Menurut cerita yang beredar di tengah-tengah masyarakat, money politic telah berlangsung dengan bayaran Rp. 200 ribu hingga 250 ribu per orang untuk satu suara dukungan ke calon tertentu.

1 COMMENT

  1. “Deklarasi Damai” menggambarkan inisiatif yang terpuji dari KPU Benyamin Pinem. Inisiatif ini sangat dicita-citakan dan sangat disambut oleh masyarakat Karo di Kabanjahe, masyarakt menunjukkkan sambutan atas konvoi perdamaian itu. Ini adalah permulaan yang sangat baik, sangat positif.

    Sebaliknya telah beredar pula desas-desus yang negatif, akan adanya money politics pembelian suara (bagi yang punya duit tentu) antara 200 ribu sampai 250 ribu per suara. Ditempat lain seperti di Jakarta disebut dengan ‘bisnis pengerah massa’ dan sudah beredar juga semakin luas antipode dari bisnis ini dengan anjuran ‘ambil uangnya jangan pilih partainya’. Bagi orang introversi seperti Karo akan lebih susah melaksanakan antipode ini, tetapi bagi masyarakat extroversi tak ada soal, berlaku hanya logika, mana yang lebih menguntungkan cepat.

    Karena itu dalam tingkat tertentu politk uang ini masih bisa berlanjut di Karo. Tetapi dunia tetap saja berubah dan berkembang, faktor polik uang hanyalah salah satu penghalang dari sekian faktor yang jumlahnya banyak.

    Ini patutnya menjadi salah satu pertimbangan bagi calon pemimpin Karo dalam mengubah dan mengembangkan kemajuan masyarakat sosial introversi atas dasar kultur dan way of thinking Karo.

    Banyak faktor mengapa politik uang masih bisa berjalan, walaupun sudah semakin terlihat juga ‘harga suara’ semakin tinggi.

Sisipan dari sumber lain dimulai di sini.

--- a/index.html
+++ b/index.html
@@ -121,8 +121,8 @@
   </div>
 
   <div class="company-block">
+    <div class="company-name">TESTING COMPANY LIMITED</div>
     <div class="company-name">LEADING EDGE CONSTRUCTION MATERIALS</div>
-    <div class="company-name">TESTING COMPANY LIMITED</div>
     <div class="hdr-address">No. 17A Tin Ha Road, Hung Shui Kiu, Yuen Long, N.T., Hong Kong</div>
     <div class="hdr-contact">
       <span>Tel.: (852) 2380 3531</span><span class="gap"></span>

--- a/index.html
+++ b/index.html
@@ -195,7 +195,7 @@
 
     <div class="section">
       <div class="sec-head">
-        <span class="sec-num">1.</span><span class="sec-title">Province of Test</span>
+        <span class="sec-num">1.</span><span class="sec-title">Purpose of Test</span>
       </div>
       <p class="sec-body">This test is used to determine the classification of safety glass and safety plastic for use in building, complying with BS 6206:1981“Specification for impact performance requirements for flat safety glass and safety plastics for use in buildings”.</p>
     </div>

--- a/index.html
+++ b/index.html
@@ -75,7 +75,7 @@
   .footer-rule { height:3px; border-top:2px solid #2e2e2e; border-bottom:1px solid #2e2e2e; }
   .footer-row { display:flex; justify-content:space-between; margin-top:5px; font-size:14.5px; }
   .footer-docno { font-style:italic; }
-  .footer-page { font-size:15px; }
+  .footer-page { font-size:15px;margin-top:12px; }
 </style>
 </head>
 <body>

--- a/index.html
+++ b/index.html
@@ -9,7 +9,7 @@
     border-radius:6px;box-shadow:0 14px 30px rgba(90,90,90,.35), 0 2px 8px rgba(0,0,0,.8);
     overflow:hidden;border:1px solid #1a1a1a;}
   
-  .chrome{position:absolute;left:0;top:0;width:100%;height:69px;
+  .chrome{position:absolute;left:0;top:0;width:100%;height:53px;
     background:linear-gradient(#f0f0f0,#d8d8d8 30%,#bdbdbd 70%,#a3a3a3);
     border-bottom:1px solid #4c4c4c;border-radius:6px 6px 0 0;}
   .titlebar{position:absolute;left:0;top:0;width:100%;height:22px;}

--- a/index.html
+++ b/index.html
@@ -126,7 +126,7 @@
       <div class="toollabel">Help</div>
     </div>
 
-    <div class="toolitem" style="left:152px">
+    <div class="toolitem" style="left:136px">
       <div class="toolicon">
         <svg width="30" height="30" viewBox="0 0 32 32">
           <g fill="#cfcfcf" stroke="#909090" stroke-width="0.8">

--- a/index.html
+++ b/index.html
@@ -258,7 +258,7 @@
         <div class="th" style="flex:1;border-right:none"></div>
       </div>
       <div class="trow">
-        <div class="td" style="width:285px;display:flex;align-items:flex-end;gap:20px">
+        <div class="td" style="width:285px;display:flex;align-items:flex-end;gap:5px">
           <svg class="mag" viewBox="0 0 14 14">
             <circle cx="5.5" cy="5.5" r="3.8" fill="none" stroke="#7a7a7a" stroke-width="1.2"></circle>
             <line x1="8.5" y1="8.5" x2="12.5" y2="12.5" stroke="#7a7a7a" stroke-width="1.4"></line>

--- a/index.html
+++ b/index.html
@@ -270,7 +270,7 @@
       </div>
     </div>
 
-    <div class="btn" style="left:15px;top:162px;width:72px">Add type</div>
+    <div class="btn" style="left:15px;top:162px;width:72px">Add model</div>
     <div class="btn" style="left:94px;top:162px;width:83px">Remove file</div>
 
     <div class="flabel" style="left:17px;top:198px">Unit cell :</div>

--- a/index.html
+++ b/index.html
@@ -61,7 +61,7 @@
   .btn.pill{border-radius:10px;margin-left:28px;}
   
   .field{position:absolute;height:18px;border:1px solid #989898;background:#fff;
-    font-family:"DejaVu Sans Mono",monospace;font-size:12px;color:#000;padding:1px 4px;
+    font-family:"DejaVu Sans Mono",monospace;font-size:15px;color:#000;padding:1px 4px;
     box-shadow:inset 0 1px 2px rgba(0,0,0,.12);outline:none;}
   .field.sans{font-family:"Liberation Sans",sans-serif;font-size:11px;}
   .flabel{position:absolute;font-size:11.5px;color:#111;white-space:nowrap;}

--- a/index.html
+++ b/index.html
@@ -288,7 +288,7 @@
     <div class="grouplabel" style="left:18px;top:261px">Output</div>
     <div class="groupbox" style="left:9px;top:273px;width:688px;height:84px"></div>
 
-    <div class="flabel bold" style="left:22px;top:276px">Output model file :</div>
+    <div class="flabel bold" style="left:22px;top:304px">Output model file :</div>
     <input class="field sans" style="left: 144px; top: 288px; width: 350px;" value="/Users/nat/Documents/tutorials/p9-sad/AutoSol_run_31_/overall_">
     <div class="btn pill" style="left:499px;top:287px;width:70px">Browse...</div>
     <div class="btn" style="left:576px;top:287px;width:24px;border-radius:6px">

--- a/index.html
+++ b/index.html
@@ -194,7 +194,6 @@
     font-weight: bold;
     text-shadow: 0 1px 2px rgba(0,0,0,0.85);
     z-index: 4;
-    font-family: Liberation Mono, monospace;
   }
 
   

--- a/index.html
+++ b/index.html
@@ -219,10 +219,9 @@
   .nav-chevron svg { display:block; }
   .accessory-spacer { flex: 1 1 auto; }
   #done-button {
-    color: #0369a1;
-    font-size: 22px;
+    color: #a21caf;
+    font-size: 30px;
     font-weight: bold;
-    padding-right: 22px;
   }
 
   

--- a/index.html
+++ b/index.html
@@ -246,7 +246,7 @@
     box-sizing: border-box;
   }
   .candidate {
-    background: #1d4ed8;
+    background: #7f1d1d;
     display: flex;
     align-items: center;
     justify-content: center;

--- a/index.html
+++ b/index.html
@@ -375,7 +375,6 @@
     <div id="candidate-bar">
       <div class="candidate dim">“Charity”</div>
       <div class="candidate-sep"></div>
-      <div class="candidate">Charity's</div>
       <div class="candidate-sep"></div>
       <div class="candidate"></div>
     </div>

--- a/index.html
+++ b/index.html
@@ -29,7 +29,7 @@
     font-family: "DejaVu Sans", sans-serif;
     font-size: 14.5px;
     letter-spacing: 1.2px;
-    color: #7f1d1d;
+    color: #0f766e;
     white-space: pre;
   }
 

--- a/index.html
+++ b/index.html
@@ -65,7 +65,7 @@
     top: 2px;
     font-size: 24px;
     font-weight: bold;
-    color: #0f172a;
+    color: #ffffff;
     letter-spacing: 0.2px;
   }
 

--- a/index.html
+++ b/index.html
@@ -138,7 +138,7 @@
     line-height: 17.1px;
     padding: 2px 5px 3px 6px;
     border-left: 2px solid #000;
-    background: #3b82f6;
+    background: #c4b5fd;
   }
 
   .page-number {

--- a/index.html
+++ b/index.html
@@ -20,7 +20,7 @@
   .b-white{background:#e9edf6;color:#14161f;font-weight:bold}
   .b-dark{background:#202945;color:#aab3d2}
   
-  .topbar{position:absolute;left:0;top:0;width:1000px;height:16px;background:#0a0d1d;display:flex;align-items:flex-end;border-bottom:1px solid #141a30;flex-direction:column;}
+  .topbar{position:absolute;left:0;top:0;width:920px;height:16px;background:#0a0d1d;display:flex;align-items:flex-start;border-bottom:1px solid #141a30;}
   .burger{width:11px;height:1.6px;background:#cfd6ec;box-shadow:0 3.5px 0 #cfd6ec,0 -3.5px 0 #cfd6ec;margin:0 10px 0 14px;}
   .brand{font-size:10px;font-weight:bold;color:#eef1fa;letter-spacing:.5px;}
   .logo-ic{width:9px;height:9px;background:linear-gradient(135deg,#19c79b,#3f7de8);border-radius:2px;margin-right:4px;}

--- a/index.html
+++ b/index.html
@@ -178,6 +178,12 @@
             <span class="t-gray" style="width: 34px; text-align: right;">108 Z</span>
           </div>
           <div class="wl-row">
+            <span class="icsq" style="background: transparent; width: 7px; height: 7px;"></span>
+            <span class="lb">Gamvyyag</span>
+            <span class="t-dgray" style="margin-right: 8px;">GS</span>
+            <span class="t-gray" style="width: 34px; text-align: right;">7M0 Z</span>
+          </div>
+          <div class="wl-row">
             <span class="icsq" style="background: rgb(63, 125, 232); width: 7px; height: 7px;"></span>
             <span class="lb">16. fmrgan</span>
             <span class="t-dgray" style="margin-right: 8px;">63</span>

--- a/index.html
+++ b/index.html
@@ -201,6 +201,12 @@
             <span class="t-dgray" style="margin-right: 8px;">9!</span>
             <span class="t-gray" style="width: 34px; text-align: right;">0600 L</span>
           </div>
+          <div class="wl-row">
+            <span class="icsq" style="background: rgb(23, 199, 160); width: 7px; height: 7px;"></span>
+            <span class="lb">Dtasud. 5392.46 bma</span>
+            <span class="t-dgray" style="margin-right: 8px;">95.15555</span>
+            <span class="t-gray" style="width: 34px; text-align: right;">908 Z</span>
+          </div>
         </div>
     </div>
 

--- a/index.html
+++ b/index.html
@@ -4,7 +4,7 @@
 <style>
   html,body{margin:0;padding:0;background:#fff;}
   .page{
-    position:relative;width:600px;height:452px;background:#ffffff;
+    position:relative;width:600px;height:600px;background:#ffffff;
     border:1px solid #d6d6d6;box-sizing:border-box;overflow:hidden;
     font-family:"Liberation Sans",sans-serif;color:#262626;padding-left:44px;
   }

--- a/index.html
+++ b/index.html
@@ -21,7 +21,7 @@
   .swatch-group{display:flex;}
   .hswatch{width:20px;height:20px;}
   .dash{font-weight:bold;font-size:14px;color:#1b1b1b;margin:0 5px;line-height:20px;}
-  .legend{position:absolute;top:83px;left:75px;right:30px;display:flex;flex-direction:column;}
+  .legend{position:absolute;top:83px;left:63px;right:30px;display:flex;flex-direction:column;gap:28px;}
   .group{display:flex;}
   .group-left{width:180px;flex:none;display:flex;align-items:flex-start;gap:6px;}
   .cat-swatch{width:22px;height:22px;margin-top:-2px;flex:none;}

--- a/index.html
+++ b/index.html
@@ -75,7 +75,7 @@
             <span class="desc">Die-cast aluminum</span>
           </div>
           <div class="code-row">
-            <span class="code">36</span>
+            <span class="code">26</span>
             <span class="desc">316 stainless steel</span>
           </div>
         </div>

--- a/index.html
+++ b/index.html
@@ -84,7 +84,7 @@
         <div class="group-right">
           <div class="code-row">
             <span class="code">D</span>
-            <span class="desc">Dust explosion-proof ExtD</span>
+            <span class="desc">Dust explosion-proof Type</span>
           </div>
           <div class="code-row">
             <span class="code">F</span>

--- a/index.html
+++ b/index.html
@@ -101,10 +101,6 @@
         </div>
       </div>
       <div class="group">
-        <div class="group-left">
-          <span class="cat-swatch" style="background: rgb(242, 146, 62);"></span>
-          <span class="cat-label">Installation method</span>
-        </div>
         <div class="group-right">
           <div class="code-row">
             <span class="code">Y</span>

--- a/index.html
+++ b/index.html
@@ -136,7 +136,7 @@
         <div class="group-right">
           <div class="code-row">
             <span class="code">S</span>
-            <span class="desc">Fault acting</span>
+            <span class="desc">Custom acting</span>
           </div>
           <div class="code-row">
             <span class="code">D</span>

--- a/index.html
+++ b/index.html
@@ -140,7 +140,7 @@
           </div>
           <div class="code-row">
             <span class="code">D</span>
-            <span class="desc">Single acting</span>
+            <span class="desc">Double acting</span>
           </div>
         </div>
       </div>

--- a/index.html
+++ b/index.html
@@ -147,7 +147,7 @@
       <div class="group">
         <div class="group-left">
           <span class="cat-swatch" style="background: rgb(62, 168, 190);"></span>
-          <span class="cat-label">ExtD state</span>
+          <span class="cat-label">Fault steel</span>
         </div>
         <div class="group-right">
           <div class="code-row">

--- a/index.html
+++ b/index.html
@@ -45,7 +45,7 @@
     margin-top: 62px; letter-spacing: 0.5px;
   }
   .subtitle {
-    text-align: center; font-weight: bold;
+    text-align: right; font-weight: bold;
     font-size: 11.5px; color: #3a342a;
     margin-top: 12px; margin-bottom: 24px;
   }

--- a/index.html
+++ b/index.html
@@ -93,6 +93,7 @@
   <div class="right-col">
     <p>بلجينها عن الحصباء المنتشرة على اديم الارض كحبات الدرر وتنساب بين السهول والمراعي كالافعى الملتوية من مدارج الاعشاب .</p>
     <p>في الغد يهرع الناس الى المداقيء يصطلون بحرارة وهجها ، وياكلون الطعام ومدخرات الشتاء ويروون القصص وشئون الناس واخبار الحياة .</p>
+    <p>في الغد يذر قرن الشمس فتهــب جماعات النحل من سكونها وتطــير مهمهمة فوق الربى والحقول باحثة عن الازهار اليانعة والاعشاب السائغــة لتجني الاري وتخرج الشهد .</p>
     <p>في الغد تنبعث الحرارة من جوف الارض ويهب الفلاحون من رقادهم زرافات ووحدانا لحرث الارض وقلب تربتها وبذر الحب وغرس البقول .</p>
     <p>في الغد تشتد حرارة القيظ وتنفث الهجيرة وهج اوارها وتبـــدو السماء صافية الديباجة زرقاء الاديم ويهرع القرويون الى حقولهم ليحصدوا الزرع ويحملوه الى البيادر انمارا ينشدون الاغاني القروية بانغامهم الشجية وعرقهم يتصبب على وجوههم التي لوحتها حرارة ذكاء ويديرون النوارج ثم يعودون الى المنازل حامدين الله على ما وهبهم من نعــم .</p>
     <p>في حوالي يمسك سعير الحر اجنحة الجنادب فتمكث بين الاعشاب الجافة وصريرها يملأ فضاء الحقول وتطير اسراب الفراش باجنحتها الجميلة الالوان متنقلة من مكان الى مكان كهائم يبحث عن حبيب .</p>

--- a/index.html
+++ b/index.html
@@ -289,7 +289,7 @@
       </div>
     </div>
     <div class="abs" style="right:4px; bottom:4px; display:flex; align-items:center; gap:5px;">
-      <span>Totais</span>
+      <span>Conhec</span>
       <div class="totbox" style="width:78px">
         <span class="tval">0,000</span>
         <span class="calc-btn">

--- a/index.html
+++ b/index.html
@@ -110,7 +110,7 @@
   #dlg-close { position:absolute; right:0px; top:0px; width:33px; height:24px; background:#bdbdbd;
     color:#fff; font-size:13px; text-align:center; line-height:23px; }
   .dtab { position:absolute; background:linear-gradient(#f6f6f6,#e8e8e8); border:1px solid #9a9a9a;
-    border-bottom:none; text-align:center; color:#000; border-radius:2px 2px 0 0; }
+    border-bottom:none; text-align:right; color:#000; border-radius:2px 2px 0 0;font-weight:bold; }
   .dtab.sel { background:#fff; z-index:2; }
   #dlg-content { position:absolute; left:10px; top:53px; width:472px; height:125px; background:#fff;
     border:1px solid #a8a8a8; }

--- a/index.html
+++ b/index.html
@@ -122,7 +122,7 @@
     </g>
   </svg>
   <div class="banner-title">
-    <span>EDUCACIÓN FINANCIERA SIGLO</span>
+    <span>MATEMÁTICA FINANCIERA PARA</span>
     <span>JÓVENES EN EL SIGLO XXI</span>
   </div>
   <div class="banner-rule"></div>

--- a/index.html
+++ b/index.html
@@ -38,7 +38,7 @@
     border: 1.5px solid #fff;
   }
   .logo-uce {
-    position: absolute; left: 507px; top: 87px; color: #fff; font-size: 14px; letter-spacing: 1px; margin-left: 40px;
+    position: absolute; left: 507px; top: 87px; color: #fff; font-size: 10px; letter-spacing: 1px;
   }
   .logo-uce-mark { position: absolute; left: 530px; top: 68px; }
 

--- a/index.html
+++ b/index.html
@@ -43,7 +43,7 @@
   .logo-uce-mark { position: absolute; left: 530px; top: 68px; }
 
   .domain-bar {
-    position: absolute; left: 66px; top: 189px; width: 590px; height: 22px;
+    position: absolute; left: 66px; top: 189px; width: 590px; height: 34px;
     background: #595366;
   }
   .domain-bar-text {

    PERTAMA dan yang paling hakiki ialah karena partai politik itu sendiri TIDAK YAKIN akan kebenaran politiknya akan diterima masyarakat.

    KEDUA, uang masih menentukan segala macam proses dalam politik sekarang dalam era ‘uang tak terbatas’ (bagi segelintir).

    KETIGA, kemiskinan dan kemelaratan hidup banyak orang diikuti dengan kesadaran berpolitik dan bermasyarakat yang masih bisa menerima atau terpaksa menerima politik uang. Kemiskinan ini dimanfaatkan.

    Tetapi perubahan sudah ada seperti diatas, ‘ambil uangnya saja jangan pilih partainya’. Perubahan dan perlawanan terhadap politik ini akan terus dan berkembang cepat sesuai dengan perubahan dan perkembangan kesadaran berpikir dunia. Jokowi tak pakai duit, semua ingin pilih dia. Ini salah satu contoh konkret perubahan pikiran dunia, dari segi pemimpinnya dan dari segi perubahan pikiran rakyat sendiri.

    Seperti ini juga akan datang ke Karo, karena Karo adalah tempatnya, dari dulu juga dalam sejarah, orang Karo berkorban untuk kemenangan masyarakat. Perang Sunggal Datuk Surbakti adalah perang terpanjang melawan ketidakadilan penjajah demi kemerdekaan, tanpa memikirkan keluaraganya sendiri yang berkorban dan dia sendiri bersama adiknya dibuang ke pengasingan di Jawa seumur hidupnya dan mati dipengasingan. Banyak seali contoh pengorbanan pejuang Karo tanpa pamrih.

    Permulaan ke pemilu bersih dan damai tempatnya di Karo!